Energy trading signals derived from ensemble weather forecasts. Uses TIGGE and GFS data to identify profitable trading opportunities in European energy markets.

Overview

The core hypothesis: ensemble weather forecast spread predicts energy price volatility. When forecasts disagree, the market misprices risk. We exploit that gap.

Key Documents

Document Type Description
EDG-TR-2026-003 Technical Report Main backtesting results and methodology
Big Picture Strategy High-level project overview and thesis
Backtest Plan v3 Methodology Current backtesting approach
Preliminary Study Research Initial signal validation
Literature Review Reference Academic references and prior work

Team

Member Role Responsibility
Takeshi Ren (ED-01) Lead Meteorologist Signal generation, weather analysis
Dr.
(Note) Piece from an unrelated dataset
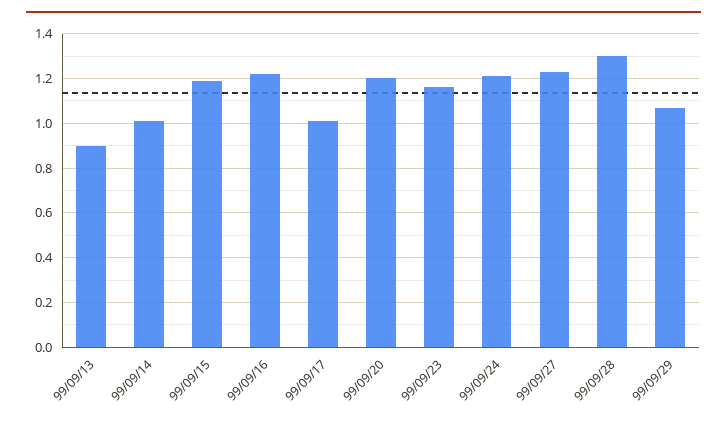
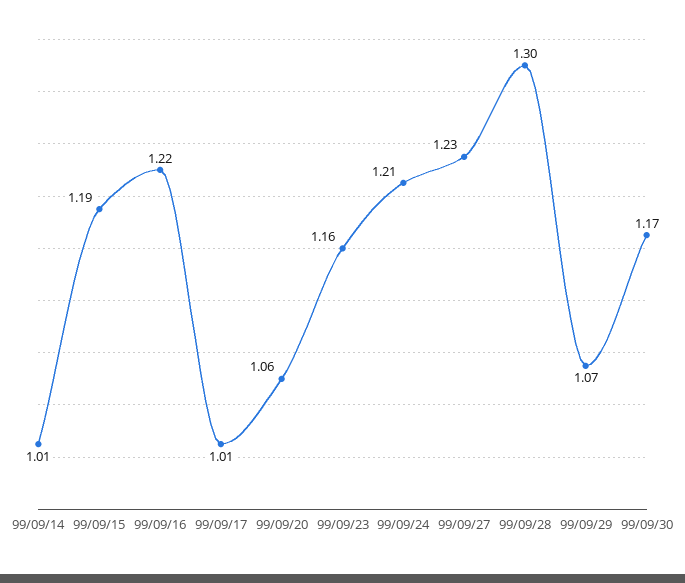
99/09/13: 0.9 -> none
99/09/20: 1.2 -> 1.06
99/09/30: none -> 1.17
Yang (ED-00) Chief Advisor Risk management, strategy

Data Sources

Source Coverage Format
ERA5 reanalysis 2015–2019 NetCDF
TIGGE ensembles Multi-model forecasts GRIB/NetCDF
GFS archive Historical operational forecasts GRIB
SMARD German energy market data CSV
AGSI European gas storage indices CSV
European prices TTF, EEX spot and futures CSV

Results

Backtesting across multiple forecast horizons (f024–f120) with threshold-based entry signals. Results archived in the backtesting/ directory with summary visualisations.